(Recorded data)
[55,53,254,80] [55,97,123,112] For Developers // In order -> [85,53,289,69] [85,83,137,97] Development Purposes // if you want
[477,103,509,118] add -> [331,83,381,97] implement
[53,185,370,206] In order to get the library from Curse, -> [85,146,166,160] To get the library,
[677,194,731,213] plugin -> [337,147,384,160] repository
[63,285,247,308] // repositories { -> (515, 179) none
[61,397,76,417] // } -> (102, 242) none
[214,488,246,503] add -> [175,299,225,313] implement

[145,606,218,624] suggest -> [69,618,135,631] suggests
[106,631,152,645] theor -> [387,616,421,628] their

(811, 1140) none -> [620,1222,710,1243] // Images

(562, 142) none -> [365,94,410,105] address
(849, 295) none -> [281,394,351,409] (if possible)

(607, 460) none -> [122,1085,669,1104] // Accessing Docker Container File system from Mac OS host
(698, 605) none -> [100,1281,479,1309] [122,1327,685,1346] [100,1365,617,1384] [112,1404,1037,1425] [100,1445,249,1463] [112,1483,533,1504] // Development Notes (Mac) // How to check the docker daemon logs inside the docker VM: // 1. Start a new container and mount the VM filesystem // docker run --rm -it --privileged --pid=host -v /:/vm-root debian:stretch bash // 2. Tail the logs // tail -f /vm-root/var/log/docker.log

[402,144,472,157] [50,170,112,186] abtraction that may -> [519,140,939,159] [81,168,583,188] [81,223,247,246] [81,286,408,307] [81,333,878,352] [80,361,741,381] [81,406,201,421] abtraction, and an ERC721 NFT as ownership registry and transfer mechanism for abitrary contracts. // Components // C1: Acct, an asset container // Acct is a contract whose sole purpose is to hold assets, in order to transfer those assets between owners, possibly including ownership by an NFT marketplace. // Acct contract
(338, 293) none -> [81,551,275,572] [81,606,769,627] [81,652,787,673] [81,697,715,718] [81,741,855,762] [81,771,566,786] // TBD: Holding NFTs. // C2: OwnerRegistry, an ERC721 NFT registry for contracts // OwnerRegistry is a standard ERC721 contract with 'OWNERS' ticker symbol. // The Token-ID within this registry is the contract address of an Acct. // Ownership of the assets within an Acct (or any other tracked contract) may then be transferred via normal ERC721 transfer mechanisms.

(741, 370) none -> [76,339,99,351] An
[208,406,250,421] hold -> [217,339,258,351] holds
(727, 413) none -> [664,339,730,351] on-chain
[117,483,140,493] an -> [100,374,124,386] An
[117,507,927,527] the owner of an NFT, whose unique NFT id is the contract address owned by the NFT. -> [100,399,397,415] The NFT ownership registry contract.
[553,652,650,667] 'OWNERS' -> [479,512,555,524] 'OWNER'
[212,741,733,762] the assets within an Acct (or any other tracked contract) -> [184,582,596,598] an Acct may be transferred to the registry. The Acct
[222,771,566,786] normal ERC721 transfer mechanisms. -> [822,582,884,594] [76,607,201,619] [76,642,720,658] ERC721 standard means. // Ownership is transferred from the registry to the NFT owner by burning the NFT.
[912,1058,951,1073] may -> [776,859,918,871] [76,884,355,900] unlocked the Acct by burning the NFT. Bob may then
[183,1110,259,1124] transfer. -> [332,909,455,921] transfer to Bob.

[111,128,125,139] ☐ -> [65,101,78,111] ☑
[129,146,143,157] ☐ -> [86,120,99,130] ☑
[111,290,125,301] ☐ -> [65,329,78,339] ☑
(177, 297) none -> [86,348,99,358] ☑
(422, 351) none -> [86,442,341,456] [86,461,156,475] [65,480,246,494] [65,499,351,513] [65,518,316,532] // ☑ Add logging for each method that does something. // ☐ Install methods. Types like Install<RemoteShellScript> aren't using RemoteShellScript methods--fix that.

| Aim of the exercise |
Please tally the lines of the entries that contain the string "contract" and reply with the count alone.

| Answer to this exercise |
4